United States District Court, S.D. New York
Mar 15, 2004
01 Civ. 10881 (PKC) (S.D.N.Y. Mar. 15, 2004)

Summary

noting that there is "general support for giving FLSA and the New York Labor Law consistent interpretations"

Summary of this case from Napoli v. 243 Glen Cove Ave. Grimaldi, Inc.

Opinion

01 Civ. 10881 (PKC)

March 15, 2004


OPINION


Plaintiff Pushpa Topo brought this action against defendants Ashwin and Nisha Dhir alleging violations of federal and state minimum wage and overtime laws. Plaintiff alleges that for approximately two and a half years, she was employed by defendants as their live-in domestic worker, caring for their baby and cleaning their home for 119 to 133 hours per week, with virtually no days off. Plaintiff alleges that, in return, defendants paid her at the rate of approximately $0.22 per hour for the first eight months of employment, and a total of approximately $50.00 for the remaining seventeen months of work. Plaintiff asserts claims under, among other statutes and common law principles, the Fair Labor Standards Act ("FLSA"), 29 U.S.C. § 201 et seq., the Alien Tort Claims Act, and New York Labor Law §§ 190 et seq., as well as for conversion, claiming unjust enrichment and quantum meruit under New York and New Jersey law.
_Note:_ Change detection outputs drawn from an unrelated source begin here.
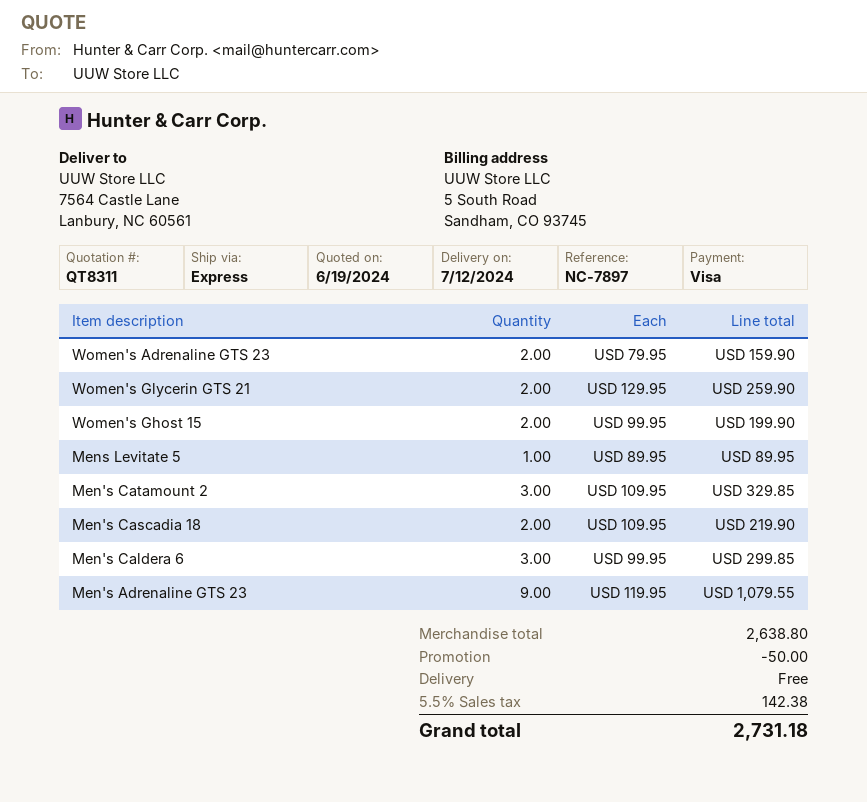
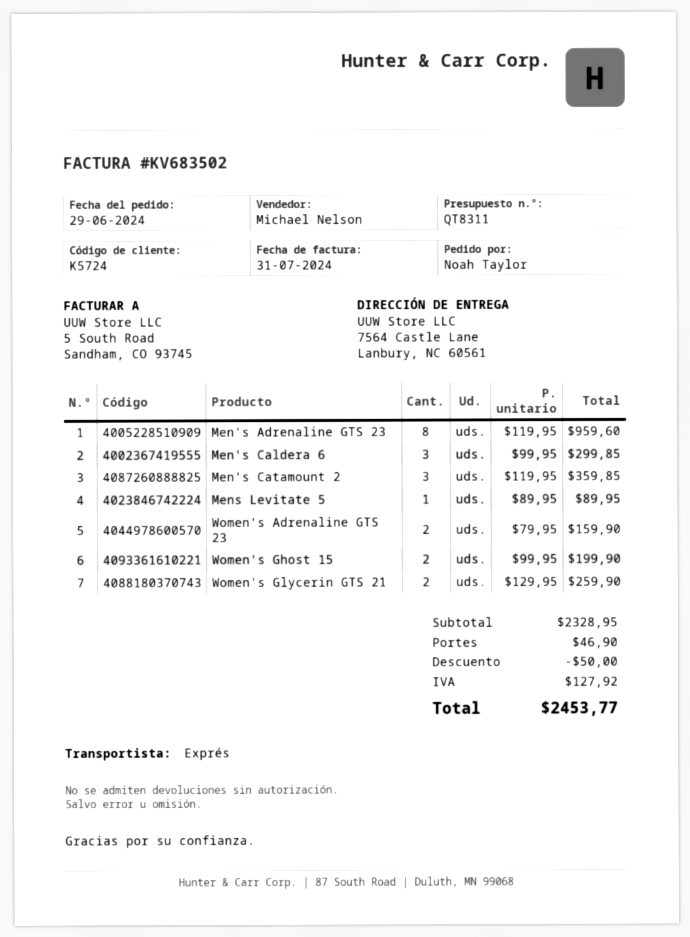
Men's Catamount 2: 3 x 109.95 = 329.85 -> 3 x 119.95 = 359.85
Men's Cascadia 18: 2 x 109.95 = 219.90 -> none
Men's Adrenaline GTS 23: 9 x 119.95 = 1079.55 -> 8 x 119.95 = 959.60
subtotal: 2638.80 -> 2328.95
shipping: 0.00 -> 46.90
tax: 142.38 -> 127.92
total: 2731.18 -> 2453.77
On February 11, 2004, I heard oral argument on plaintiff's objections to a Report and Recommendation issued by the Magistrate Judge. On the that date, I issued my ruling on plaintiff's objections from the bench. See Transcript of February 11, 2004 at 18-27. Subsequently, counsel for plaintiff requested that I formalize my decision in a written ruling. This Opinion incorporates my February 11, 2004 ruling from the bench, with slight revisions for clarity.

On April 18, 2003, Ms. Tope filed a motion for partial summary judgment contending that on there is no genuine dispute (1) as to, the existence of an employee/employer relationship under FLSA or New York Labor Law; and (2) that defendants are liable in quantum meruit and for unjust enrichment under New York and New Jersey law. The Dhirs moved for partial summary judgment on the issue of plaintiff's claims under the Alien Tort Claims Act and New York conversion law. The Dhirs also argued that Ms. Topo's FLSA claims were time-barred by the statute of limitations, and moved to amend their answer to include the affirmative defense of the Statute of Frauds. On December 3, 2003, Magistrate Judge Ellis issued a Report and Recommendation granting the Dhirs' motion to amend their answer to permit them to assert the Statute of Frauds defense, and denying the parties' motions for partial summary judgment in their entirety.

On December 22, 2003, plaintiff submitted Objections to that portion of the Report and Recommendation that denied her motion for partial summary judgment on three issues: (1) plaintiff's status as an "employee" and defendants' status as "employers" under FLSA; (2) the parties' same relationships under New York Labor Law; and (3) defendants' liability under the common law theory of quantum meruit. Neither party filed any objection-to those portions of Magistrate Judge Ellis's Report and Recommendation denying defendants' motion for partial summary judgment, or that portion of the Report and Recommendation denying plaintiff's motion for partial summary judgment as to defendants' liability on her unjust enrichment claim. Under Rule 72(b), Fed.R.Civ.P., I review those portions of Magistrate Judge Ellis's Report and Recommendation to which objection has been made de novo. As set forth below, I adopt the Report and Recommendation in all but one respect: I grant plaintiff's motion for summary judgment on the issue of plaintiff's status as an employee under FLSA and the New York Labor Law.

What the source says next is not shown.